Christenings sure look like a smart bet to us non-Catholics
I spent the weekend in Galway with my extended family.
We were gathered together to celebrate the Christening of the newest member of the family – baby Clodagh, born on January 2 this year. She’s the latest grandchild in a tally that now numbers 10.
As we were getting ready to gather for a pre-church family portrait, my eldest asked if we had hosted big parties when he and his siblings were born. He knows we’re not Catholics and don’t take part in church activities, unless invited, yet he was disappointed to learn that his arrival hadn’t been heralded with some kind of official celebration.
For one brief moment I felt a little sad. Maybe we should have had some kind of a naming ceremony, or even a casual welcome-to-the-world party, one where friends and family would have come together to acknowledge the arrival of these little people in the world and toast their births.
When our first-born arrived I did spend some time reading up on naming ceremonies before dismissing them. We had made the decision to bring up our children outside of a formal faith and the idea of holding a naming ceremony seemed a little, well, hippy-ish.
If anything, it would have drawn attention to our less-than-mainstream decision, something I wasn’t particularly inclined to do.

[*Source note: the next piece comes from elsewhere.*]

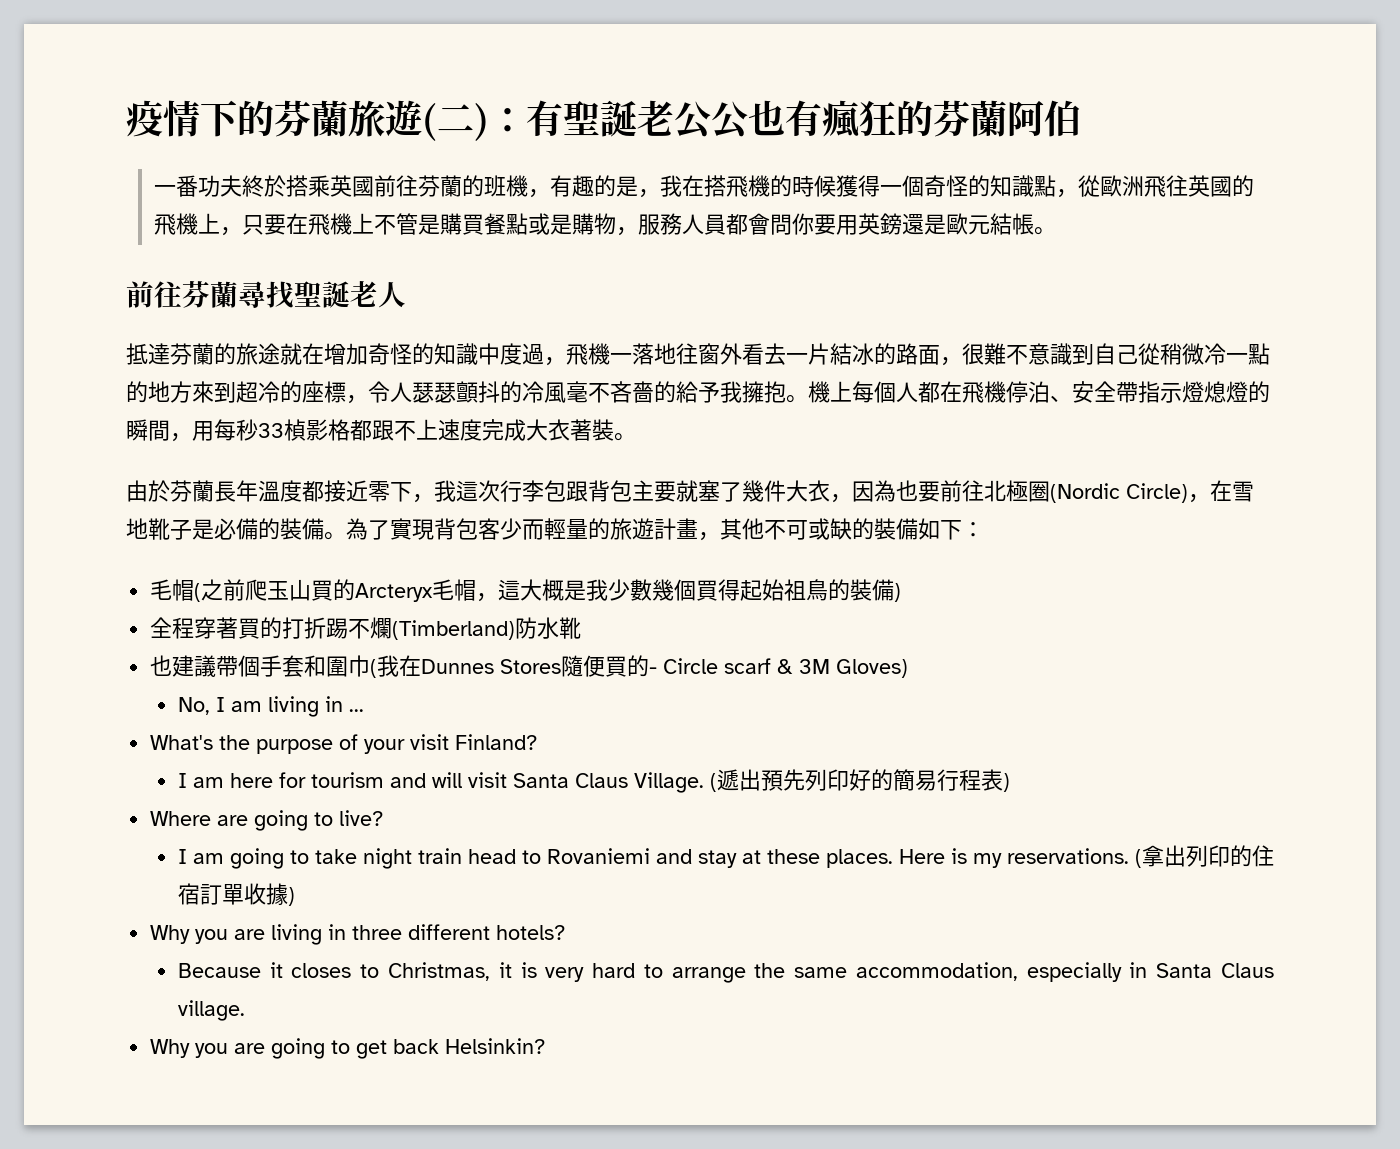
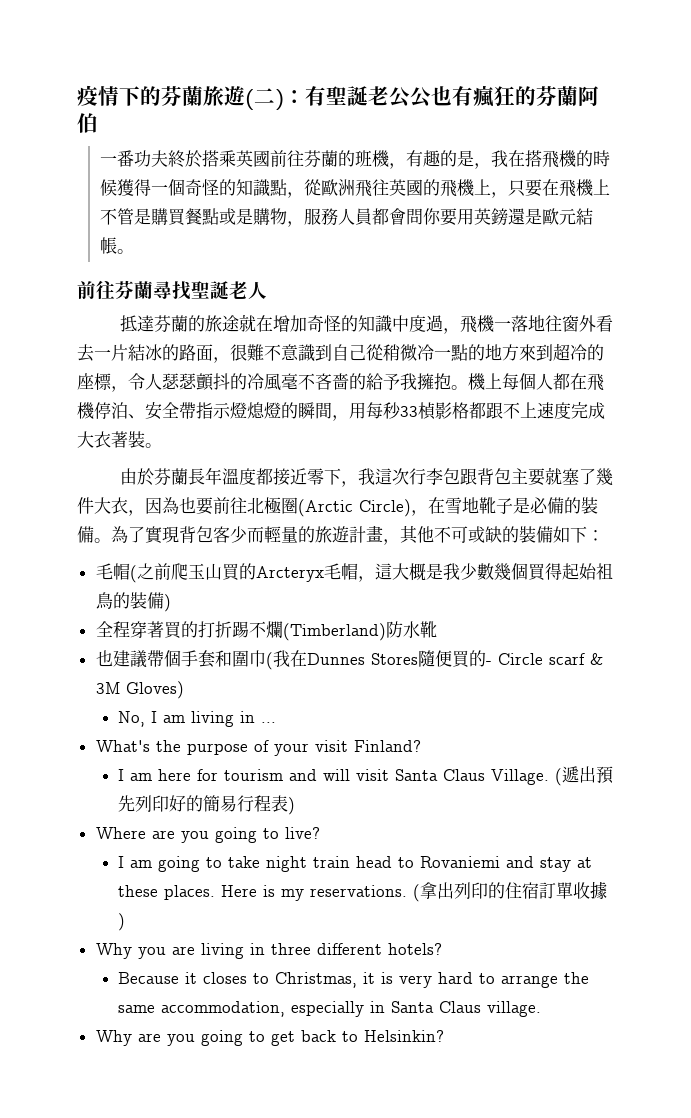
[1050,483,1120,503] (Nordic -> [298,499,353,517] (Arctic
(249, 820) none -> [180,831,209,843] you
[195,1043,266,1058] you are -> [137,1033,195,1046] are you
(440, 1046) none -> [341,1031,358,1042] to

I wasn’t worried about anyone judging us, but didn’t see the point of highlighting our choices either. (To date, I’ve yet to be invited to anyone’s naming ceremony. It seems it’s Christenings or nothing at all for most.)
Three kids on, I’m perfectly content with our decision, but found myself pondering my eight-year-old son’s comments this week.
Not only had I deprived my children of an official welcoming ceremony (something I never imagined I’d be berated for by one of them), but I’d also denied my family the excuse of a formal shindig where everyone turns up in their Sunday best.
As each year passes, and the tally of grandchildren grows, so too does the opportunity for hanging out with our grown-up siblings exponentially reduced.
With growing families, busy little people to attend to, and in-laws scattered around the country, Christmas often presents the only chance many families have to regroup en masse.
Family weddings and parents’ wedding anniversaries might draw one side of a family together for a celebratory meal but don’t usually include relatives from both partners’ families.
The busier we are the less inclined we seem to arrange casual get-togethers with our loved-ones. Outside of significant birthdays (ones with a zero on the end) how many of us find ourselves with both families in full attendance at events?
Very few, which is why a Christening is such a perfect opportunity, or, in our case, such a missed one.
Aside from the social deprivation, it’s clear we’ve also deprived our kids of quite a stash of cash.
Call me crass or vulgar, but I wasn’t aware that €50 was the going rate for gift insertions in Christening cards these days (admittedly, in some cases, others gave even more.)
Am I the only one this seems excessive to? Are prize bonds relics of a bygone generation?
I daren’t do the maths, but these religious milestones (Christenings, Communions and Confirmations) seem to rack up not-inconsiderable nest eggs for each child involved.
Add up the three sacraments, and, depending on the number of guests and relations attending each celebration, it’s not unrealistic to suppose some children squirrel away €1,500+ by the time they’re 12.
With three kids in our house it’s time to admit we’ve done them a disservice.
Their bank balances are far unhealthier than their Catholic counterparts and our photo collections are lacking those nostalgic group photos with everyone dressed-up to the nines and, in many cases,
rocking new outfits.
Admittedly the photos may not get looked at much now – aside from the one in the commemorative sterling silver frame someone has spent €50 on – but fast-forward a decade and they’ll mean so much more, when babes-in-arms have grown into double-digit bruisers or, possibly, when curious kids start wondering what kind of celebration was held in their honour when they were born.